Clara Gentil, jovem indígena de 17 anos natural de Santarém, no Pará, concorda com Samuel e defende que sua escola, com disciplinas voltadas ao cuidado e preservação do meio ambiente, foi fundamental para que ela passasse a se envolver em projetos relacionados à sustentabilidade.
Líder da iniciativa Plantar Um Mundo Melhor, que pratica o reflorestamento e plantio de mudas e já organizou iniciativas de limpeza de córregos, destinação correta do lixo nas escolas, compostagem e o lançamento de um programa de rádio dedicado a aproximar vozes de pessoas de diferentes comunidades, Clara reforça a importância da rede de pessoas que conheceu na escola para sua formação.
“Acredito que todas as escolas deveriam ter disciplinas que possam educar as crianças e adolescentes de uma maneira mais sustentável, para que cresçam com consciência sobre o que é certo. Os projetos que desenvolvo são voltados para o trabalho com alunos nas escolas públicas, pois quanto mais projetos assim nas escolas, mais alegria para todos nós.”
Papel dos professores
Gabriel Santos ou KENAI, como se identifica, é fundador do projeto Jovens pelo Futuro do Xingu, iniciativa que busca envolver adolescentes na busca de soluções para a poluição do Rio Xingu, a violência social e suas conexões, além de promover ações de educação ambiental. Mais de quatro mil litros de lixo já foram recolhidos do rio pelo projeto.
O jovem de 16 anos, residente em Altamira, no Pará, conta que a escola é o espaço ideal para que jovens possam desenvolver e exercitar habilidades sociais como liderança, características como proatividade e interesse pelo empreendedorismo, tudo isso a partir de trabalhos em grupos, esportes coletivos e convívio diário com pessoas de diferentes realidades sociais, além do apoio por parte dos professores.
“Muitas vezes o incentivo que não recebemos em casa de familiares vem da escola e dos educadores. Todo mundo tem um professor que marcou a sua vida de alguma maneira, que trouxe oportunidades, que te elogiou e disse que você é capaz. Muitas vezes, professores vão além do seu papel de ensinar e se tornam verdadeiros mentores e amigos para seus alunos. Na escola, aprendemos que a educação muda vidas e que nós somos uma ferramenta que pode impactar a vida de todos ao redor.”
Atividades extracurriculares
Mesmo que sua escola não contasse com muitas atividades capazes de despertar o interesse para áreas do conhecimento além dos conteúdos abordados em sala de aula, Lívia Silva, de 17 anos, residente em Capanema, no Pará, conta que sua experiência como vice-chefe de turma foi muito significativa para que pudesse desenvolver um espírito de liderança e buscar oportunidades de crescimento profissional e pessoal.
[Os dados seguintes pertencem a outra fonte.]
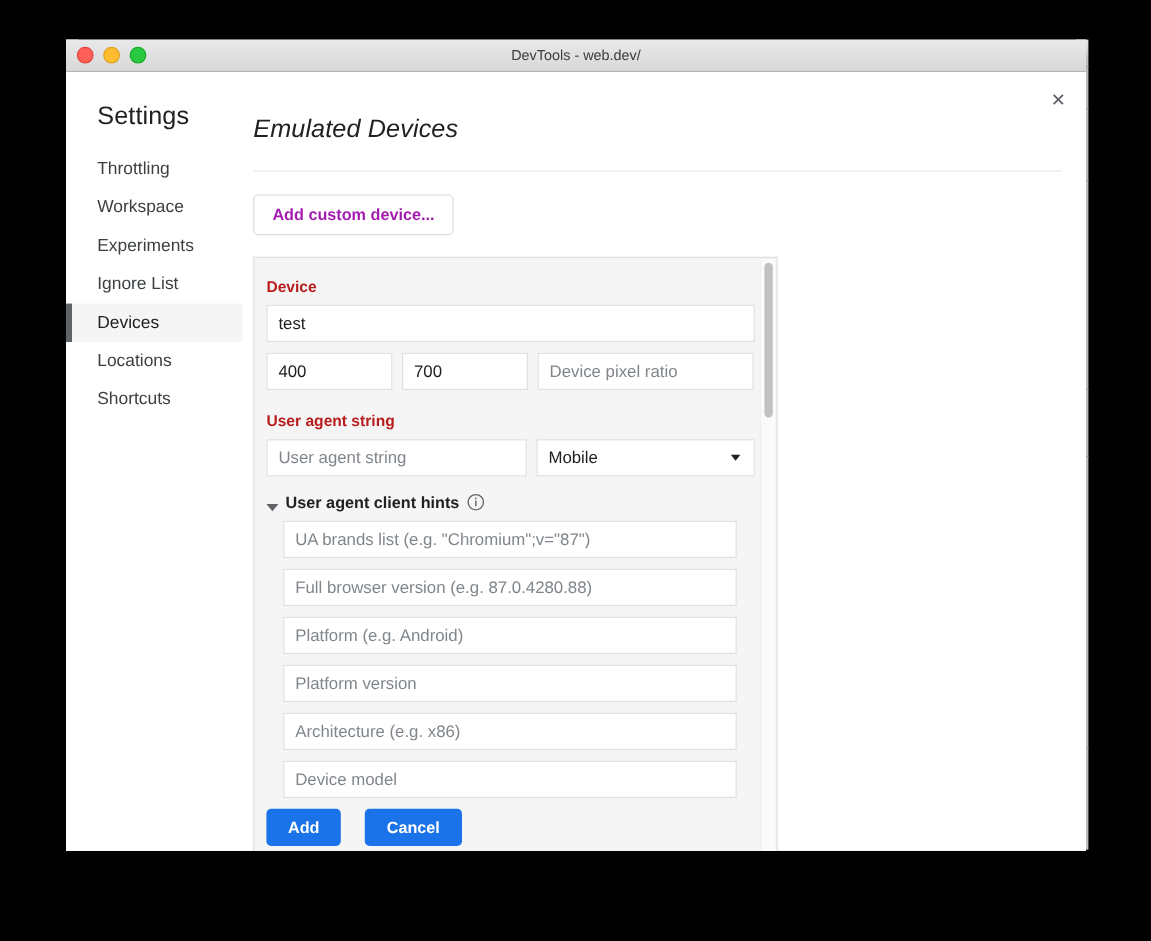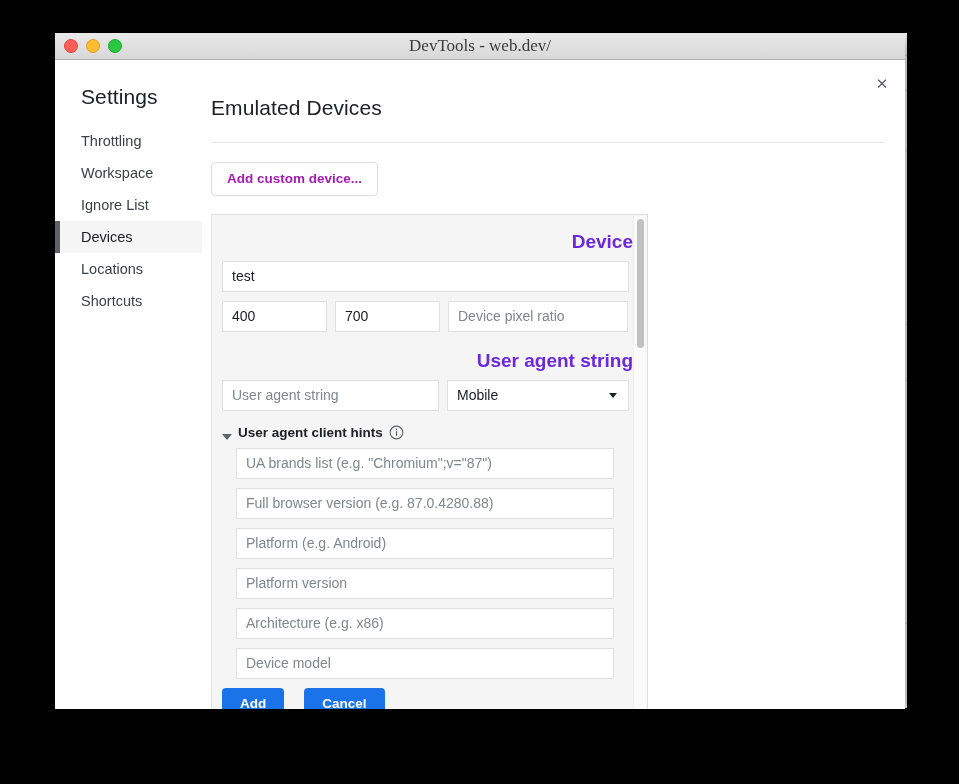"DevTools - web.dev/" .titlebar-title { font-family: Liberation Serif, serif -> Liberation Sans, sans-serif; font-size: 17px -> 12px }
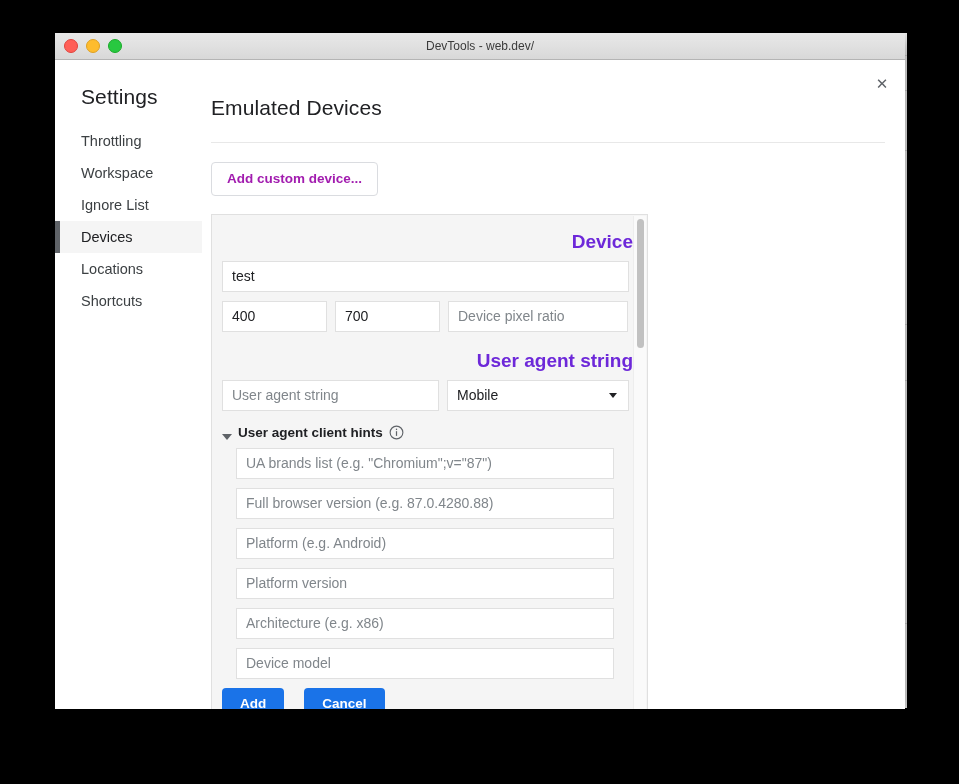"Emulated Devices" .content-title { font-style: none -> italic }
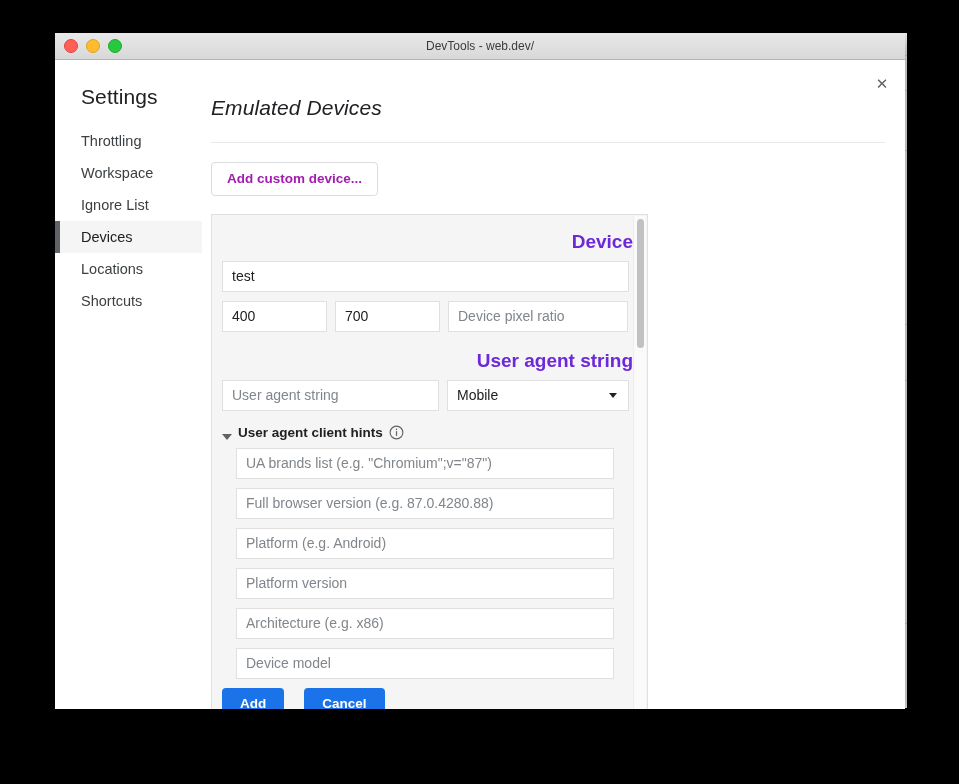"Experiments" div.nav-item { html: none -> <div> <span>Experiments</span> </div> }
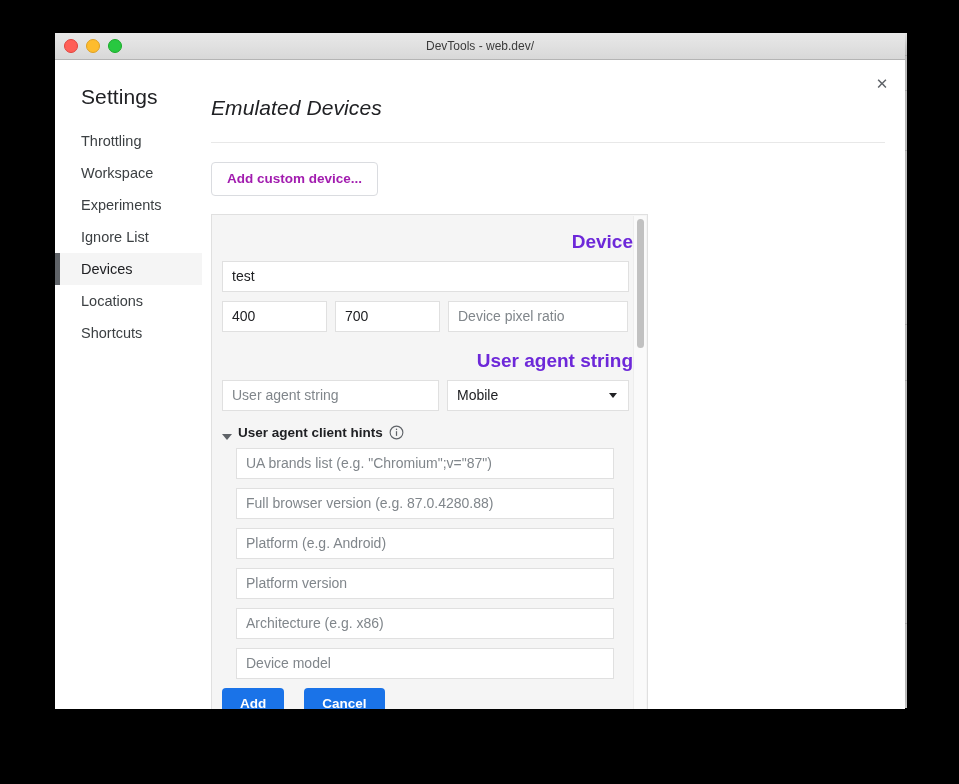"Device" .field-label { color: #6d28d9 -> #b91c1c; font-size: 19px -> 13px; text-align: right -> none }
Foi a primeira jovem da sua comunidade a ter a oportunidade de vivenciar um programa de intercâmbio nos Estados Unidos. Com um olhar mais crítico sobre a importância de fortalecer as juventudes para que olhem para os problemas de suas comunidades, fundou o Levanta Jovem, iniciativa que oferece mentorias e formações para desenvolver autoconhecimento, oratória, trabalho em equipe, formação de projetos e negócios sociais entre jovens de sua região.
“Eu realmente acredito que, por meio da promoção de atividades extracurriculares diversas no ambiente escolar, é possível engajar os estudantes com interesses diferentes no tema da colaboração, especialmente de uma forma prática, facilitando o aprendizado.”
*Além de Beatriz Lacerda, Rian Corrêa, Samuel Benzecry, Clara Gentil, Gabriel Santos (KENAI) e Lívia Silva, o grupo dos sete jovens transformadores selecionados pelo programa homônimo da Ashoka também é composto por Gleice Tukano, 18 anos, indígena do povo Tukano, natural de São Gabriel da Cachoeira, no Amazonas, e dirigente da iniciativa Juventude Indígena pelo Bem Viver de Hoje e das Futuras Gerações e líder do Departamento de Juventude da FOIRN (Federação das Organizações Indígenas do Rio Negro). Gleice não pode atender a reportagem por motivos de saúde, mas incluiremos sua experiência assim que possível.